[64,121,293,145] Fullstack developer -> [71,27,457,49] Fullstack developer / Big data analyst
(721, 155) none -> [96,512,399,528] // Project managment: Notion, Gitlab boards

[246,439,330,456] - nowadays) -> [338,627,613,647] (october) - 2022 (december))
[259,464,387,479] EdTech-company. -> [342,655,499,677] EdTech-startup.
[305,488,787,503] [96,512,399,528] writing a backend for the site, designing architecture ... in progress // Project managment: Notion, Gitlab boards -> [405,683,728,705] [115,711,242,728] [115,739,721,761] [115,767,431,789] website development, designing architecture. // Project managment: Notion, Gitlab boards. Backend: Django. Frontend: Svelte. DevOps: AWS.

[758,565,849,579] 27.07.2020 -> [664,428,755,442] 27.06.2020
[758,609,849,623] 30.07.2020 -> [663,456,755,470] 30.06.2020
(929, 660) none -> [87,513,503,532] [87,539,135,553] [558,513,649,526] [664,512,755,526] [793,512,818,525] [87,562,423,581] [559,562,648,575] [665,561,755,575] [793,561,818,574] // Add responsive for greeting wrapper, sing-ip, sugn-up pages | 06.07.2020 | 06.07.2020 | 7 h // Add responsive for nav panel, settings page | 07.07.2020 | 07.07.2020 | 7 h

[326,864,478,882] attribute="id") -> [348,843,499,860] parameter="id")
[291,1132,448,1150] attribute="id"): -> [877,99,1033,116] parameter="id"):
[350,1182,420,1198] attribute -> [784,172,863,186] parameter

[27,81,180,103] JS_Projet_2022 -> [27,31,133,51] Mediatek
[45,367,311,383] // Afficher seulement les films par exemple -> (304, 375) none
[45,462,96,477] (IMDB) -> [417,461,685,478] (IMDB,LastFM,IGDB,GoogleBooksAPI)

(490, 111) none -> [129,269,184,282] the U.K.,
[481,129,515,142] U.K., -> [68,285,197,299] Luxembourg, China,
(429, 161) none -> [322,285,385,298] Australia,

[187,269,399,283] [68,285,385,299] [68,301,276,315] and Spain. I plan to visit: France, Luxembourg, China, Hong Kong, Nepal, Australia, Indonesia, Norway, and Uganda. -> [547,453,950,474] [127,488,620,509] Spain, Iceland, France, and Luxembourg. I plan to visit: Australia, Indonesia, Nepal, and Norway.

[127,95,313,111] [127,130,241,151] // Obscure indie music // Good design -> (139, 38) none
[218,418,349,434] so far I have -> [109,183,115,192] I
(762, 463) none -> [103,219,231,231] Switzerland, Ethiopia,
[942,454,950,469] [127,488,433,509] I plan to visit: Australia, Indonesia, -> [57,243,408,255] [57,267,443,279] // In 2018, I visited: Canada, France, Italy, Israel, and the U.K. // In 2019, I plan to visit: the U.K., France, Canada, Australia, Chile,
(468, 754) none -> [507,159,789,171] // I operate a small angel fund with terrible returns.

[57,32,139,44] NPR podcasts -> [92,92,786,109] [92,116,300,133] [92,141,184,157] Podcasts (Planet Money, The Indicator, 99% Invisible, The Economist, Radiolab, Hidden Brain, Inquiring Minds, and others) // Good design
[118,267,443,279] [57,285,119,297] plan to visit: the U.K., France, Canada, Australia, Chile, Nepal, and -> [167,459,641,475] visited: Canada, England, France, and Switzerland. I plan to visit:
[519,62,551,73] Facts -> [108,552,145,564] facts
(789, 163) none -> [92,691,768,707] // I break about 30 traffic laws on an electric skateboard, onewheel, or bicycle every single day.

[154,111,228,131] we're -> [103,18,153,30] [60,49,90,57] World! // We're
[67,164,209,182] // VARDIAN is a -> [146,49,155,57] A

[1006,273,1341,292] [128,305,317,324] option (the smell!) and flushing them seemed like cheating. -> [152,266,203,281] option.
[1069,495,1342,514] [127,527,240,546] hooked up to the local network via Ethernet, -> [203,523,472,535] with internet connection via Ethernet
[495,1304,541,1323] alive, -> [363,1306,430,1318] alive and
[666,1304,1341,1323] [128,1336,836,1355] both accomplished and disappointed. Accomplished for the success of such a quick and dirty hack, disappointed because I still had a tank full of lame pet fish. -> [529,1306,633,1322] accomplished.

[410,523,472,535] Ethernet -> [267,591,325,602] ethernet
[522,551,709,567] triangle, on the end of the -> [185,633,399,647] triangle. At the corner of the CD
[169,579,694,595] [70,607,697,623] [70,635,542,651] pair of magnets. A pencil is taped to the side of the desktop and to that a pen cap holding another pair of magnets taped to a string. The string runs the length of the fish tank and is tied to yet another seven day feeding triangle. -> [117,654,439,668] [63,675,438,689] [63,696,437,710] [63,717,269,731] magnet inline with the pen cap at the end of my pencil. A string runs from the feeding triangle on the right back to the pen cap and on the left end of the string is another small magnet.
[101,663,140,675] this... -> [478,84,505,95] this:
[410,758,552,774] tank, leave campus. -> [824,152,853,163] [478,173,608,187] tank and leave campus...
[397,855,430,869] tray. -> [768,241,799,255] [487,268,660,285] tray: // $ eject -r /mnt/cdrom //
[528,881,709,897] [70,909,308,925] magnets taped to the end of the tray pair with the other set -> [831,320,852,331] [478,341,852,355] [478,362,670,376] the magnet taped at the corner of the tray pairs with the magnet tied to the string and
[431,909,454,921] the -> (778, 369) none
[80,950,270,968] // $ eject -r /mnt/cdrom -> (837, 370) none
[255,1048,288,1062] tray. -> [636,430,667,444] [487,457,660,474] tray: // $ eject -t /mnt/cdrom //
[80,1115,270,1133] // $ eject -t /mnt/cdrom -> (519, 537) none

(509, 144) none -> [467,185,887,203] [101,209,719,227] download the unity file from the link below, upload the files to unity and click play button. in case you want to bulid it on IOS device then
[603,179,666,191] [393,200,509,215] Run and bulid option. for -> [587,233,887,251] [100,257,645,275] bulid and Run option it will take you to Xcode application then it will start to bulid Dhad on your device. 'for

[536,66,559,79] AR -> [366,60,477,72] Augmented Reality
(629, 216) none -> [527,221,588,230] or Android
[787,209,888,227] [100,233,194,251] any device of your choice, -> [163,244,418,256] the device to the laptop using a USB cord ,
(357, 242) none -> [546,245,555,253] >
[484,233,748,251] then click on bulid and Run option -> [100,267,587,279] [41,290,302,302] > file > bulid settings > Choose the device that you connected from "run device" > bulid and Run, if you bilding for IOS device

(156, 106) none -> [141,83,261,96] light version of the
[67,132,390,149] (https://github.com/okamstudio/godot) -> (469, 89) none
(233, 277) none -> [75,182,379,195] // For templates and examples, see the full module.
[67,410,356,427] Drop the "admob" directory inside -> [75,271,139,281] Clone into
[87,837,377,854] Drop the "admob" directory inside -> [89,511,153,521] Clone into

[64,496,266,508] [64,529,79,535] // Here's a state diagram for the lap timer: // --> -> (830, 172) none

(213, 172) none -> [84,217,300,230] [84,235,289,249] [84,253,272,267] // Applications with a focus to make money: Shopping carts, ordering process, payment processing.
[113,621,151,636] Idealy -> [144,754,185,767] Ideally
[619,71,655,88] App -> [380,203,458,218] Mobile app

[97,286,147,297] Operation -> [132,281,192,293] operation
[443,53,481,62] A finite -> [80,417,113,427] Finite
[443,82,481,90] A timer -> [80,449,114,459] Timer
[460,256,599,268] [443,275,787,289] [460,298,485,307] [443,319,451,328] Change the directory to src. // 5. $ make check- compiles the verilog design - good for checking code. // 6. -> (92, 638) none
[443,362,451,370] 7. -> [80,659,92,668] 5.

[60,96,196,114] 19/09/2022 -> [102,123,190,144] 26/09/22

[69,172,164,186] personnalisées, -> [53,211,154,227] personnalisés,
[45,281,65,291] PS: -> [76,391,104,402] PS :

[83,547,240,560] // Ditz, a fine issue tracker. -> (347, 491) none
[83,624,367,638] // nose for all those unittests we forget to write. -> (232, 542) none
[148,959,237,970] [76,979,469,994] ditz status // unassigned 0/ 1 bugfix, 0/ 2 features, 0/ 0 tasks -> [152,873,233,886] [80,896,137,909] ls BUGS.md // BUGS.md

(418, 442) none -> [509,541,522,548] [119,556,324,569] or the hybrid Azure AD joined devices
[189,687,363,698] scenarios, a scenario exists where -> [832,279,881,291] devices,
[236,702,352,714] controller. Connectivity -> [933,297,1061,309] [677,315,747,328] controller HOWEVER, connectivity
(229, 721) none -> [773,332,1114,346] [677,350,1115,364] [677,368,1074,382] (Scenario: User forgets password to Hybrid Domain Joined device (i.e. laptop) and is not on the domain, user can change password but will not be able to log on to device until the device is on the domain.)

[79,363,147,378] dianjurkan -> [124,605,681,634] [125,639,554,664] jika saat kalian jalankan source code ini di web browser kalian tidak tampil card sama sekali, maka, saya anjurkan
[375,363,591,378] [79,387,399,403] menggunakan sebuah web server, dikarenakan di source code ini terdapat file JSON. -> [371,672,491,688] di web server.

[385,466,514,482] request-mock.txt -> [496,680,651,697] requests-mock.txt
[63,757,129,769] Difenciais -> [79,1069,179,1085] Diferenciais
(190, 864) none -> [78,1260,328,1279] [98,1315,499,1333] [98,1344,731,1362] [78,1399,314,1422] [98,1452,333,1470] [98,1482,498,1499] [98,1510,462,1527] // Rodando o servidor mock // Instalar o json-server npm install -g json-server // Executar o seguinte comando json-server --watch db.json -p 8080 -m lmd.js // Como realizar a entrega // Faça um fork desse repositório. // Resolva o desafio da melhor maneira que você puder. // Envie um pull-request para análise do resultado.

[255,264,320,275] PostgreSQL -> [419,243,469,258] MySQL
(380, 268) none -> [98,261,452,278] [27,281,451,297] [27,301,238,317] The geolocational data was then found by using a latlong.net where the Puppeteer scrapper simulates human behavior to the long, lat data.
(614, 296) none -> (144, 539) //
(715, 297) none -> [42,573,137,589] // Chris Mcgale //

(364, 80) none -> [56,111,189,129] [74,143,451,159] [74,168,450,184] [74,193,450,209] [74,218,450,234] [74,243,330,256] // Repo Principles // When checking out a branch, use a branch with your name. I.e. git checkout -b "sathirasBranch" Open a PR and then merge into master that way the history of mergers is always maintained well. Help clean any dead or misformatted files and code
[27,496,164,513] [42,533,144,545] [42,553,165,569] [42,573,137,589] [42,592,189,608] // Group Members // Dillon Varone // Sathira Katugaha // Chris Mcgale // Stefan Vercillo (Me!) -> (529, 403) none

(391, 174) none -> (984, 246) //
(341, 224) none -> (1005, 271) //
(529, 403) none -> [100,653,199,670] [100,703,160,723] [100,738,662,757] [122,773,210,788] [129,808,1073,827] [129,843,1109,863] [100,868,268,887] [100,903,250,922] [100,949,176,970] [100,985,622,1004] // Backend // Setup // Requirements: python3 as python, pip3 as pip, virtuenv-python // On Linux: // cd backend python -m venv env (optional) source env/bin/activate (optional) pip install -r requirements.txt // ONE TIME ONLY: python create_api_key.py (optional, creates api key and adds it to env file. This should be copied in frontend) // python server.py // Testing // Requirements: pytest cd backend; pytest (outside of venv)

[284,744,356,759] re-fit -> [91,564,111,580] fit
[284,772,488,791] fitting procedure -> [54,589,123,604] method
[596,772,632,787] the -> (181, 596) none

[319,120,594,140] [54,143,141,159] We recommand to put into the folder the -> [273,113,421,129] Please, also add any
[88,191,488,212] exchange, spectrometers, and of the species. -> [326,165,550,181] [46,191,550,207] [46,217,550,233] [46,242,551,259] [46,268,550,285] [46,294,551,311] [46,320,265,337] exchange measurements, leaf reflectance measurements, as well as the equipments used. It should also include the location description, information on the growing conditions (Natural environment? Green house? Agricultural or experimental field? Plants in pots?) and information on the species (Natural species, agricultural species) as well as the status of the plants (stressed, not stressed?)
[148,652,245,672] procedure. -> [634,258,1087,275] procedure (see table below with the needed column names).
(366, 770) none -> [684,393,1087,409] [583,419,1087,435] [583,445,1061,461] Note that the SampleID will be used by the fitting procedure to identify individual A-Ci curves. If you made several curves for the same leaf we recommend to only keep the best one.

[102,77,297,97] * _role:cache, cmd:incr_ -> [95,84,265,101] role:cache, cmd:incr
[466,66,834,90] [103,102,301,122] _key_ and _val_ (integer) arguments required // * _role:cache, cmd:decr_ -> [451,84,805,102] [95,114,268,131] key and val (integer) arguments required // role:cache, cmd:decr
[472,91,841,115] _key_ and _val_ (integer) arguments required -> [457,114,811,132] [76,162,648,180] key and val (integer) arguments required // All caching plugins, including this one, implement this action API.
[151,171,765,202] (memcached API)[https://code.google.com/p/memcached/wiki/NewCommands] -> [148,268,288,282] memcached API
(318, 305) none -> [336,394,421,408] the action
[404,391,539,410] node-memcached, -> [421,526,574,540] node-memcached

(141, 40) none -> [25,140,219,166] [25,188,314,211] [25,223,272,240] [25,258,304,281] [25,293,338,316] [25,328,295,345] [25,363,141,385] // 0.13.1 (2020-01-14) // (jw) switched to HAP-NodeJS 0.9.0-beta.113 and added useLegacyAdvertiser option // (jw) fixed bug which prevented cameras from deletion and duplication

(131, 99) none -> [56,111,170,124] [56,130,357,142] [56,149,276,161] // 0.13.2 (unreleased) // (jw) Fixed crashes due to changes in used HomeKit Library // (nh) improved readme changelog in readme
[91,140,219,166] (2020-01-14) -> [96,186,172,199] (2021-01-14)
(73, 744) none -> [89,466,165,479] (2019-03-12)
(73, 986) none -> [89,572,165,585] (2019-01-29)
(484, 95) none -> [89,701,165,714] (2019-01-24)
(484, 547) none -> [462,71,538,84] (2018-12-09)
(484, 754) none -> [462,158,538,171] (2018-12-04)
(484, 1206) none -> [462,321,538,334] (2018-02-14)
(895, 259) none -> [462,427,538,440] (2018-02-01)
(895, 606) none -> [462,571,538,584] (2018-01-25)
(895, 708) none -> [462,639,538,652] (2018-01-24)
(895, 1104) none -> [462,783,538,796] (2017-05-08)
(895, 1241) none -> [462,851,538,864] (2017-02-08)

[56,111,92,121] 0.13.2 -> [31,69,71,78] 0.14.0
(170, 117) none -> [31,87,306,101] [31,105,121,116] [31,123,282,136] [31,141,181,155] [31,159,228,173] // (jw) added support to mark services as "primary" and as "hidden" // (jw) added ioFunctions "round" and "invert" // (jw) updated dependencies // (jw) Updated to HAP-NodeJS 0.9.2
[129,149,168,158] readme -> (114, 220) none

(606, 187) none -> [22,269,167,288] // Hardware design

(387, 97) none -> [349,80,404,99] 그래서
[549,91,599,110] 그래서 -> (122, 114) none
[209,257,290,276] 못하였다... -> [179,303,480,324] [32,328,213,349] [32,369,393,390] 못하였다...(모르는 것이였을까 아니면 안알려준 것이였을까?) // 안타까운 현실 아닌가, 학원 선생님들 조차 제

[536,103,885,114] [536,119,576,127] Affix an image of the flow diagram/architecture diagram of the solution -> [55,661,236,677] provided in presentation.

PROBLEM DESCRIPTION:
Look above for the line with "[666,1304,1341,1323] [128,1336,836,1355] both" and the line with "[431,909,454,921] the -> (778, 369) none". Write out those two lines and all the lines between them, exactly, and no others.

RESPONSE TO THIS TASK:
[666,1304,1341,1323] [128,1336,836,1355] both accomplished and disappointed. Accomplished for the success of such a quick and dirty hack, disappointed because I still had a tank full of lame pet fish. -> [529,1306,633,1322] accomplished.

[410,523,472,535] Ethernet -> [267,591,325,602] ethernet
[522,551,709,567] triangle, on the end of the -> [185,633,399,647] triangle. At the corner of the CD
[169,579,694,595] [70,607,697,623] [70,635,542,651] pair of magnets. A pencil is taped to the side of the desktop and to that a pen cap holding another pair of magnets taped to a string. The string runs the length of the fish tank and is tied to yet another seven day feeding triangle. -> [117,654,439,668] [63,675,438,689] [63,696,437,710] [63,717,269,731] magnet inline with the pen cap at the end of my pencil. A string runs from the feeding triangle on the right back to the pen cap and on the left end of the string is another small magnet.
[101,663,140,675] this... -> [478,84,505,95] this:
[410,758,552,774] tank, leave campus. -> [824,152,853,163] [478,173,608,187] tank and leave campus...
[397,855,430,869] tray. -> [768,241,799,255] [487,268,660,285] tray: // $ eject -r /mnt/cdrom //
[528,881,709,897] [70,909,308,925] magnets taped to the end of the tray pair with the other set -> [831,320,852,331] [478,341,852,355] [478,362,670,376] the magnet taped at the corner of the tray pairs with the magnet tied to the string and
[431,909,454,921] the -> (778, 369) none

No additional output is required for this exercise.